Word for word, copy the records and drop the pictures.

-- Opening Marker --

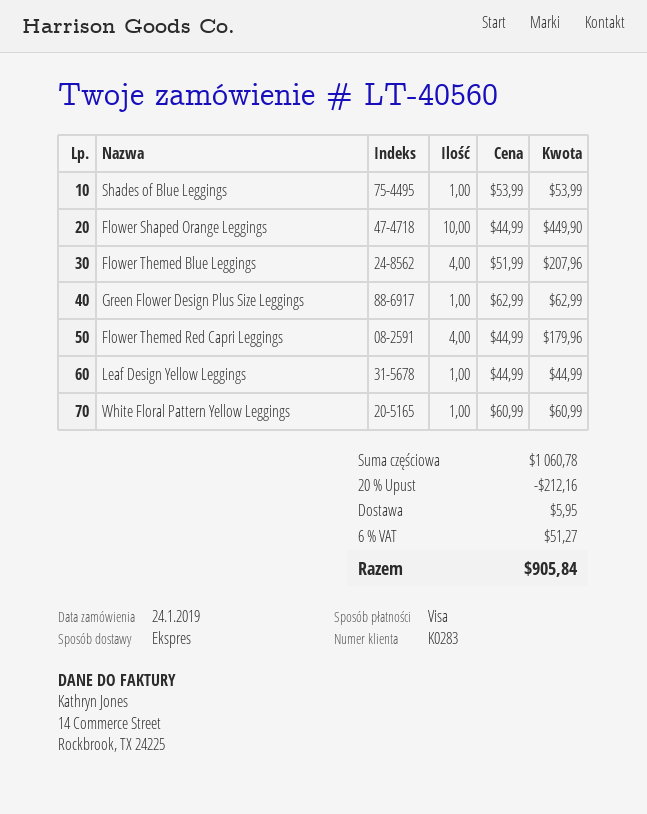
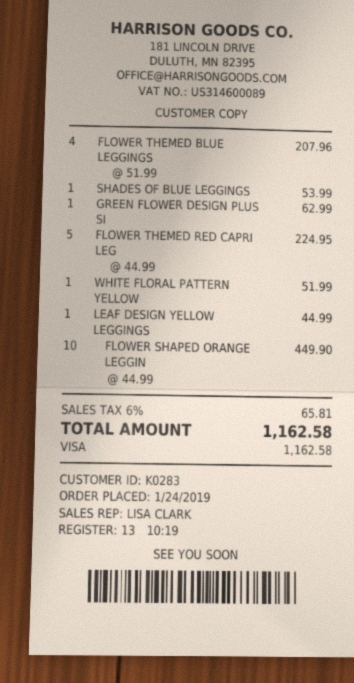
Flower Themed Red Capri Leggings: 4 x 44.99 = 179.96 -> 5 x 44.99 = 224.95
White Floral Pattern Yellow Leggings: 1 x 60.99 = 60.99 -> 1 x 51.99 = 51.99
discount: 20% = 212.16 -> none
shipping: 5.95 -> none
tax: 6% = 51.27 -> 6% = 65.81
total: 905.84 -> 1162.58

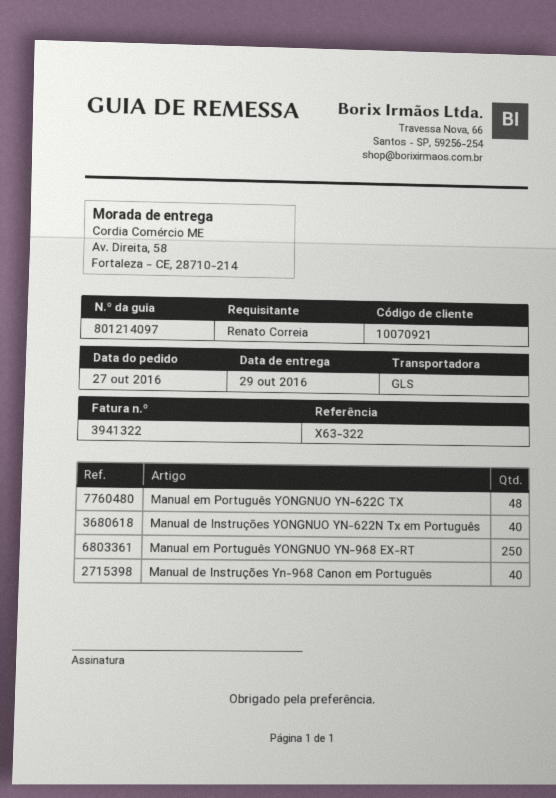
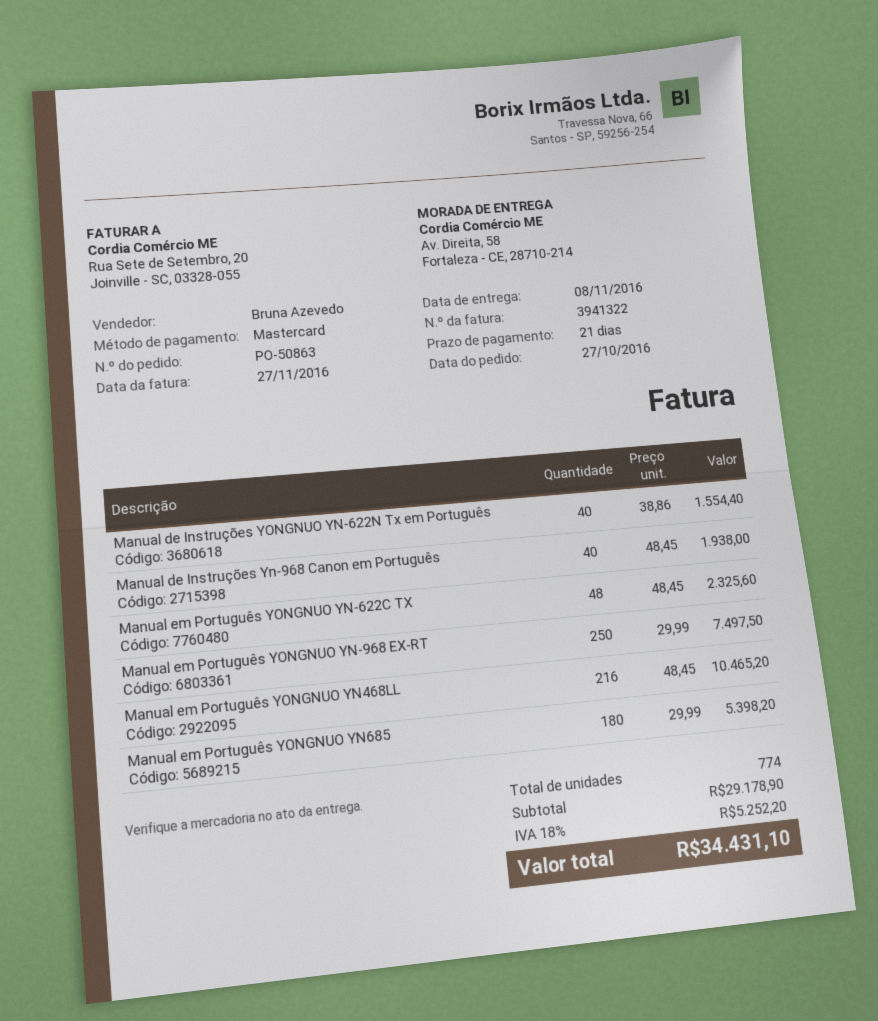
delivery date: 2016-10-29 -> 2016-11-08
Manual em Português YONGNUO YN468LL: none -> 216
Manual em Português YONGNUO YN685: none -> 180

-- Closing Marker --

▶ **EXERCISE ANSWER**:
Flower Themed Red Capri Leggings: 4 x 44.99 = 179.96 -> 5 x 44.99 = 224.95
White Floral Pattern Yellow Leggings: 1 x 60.99 = 60.99 -> 1 x 51.99 = 51.99
discount: 20% = 212.16 -> none
shipping: 5.95 -> none
tax: 6% = 51.27 -> 6% = 65.81
total: 905.84 -> 1162.58

delivery date: 2016-10-29 -> 2016-11-08
Manual em Português YONGNUO YN468LL: none -> 216
Manual em Português YONGNUO YN685: none -> 180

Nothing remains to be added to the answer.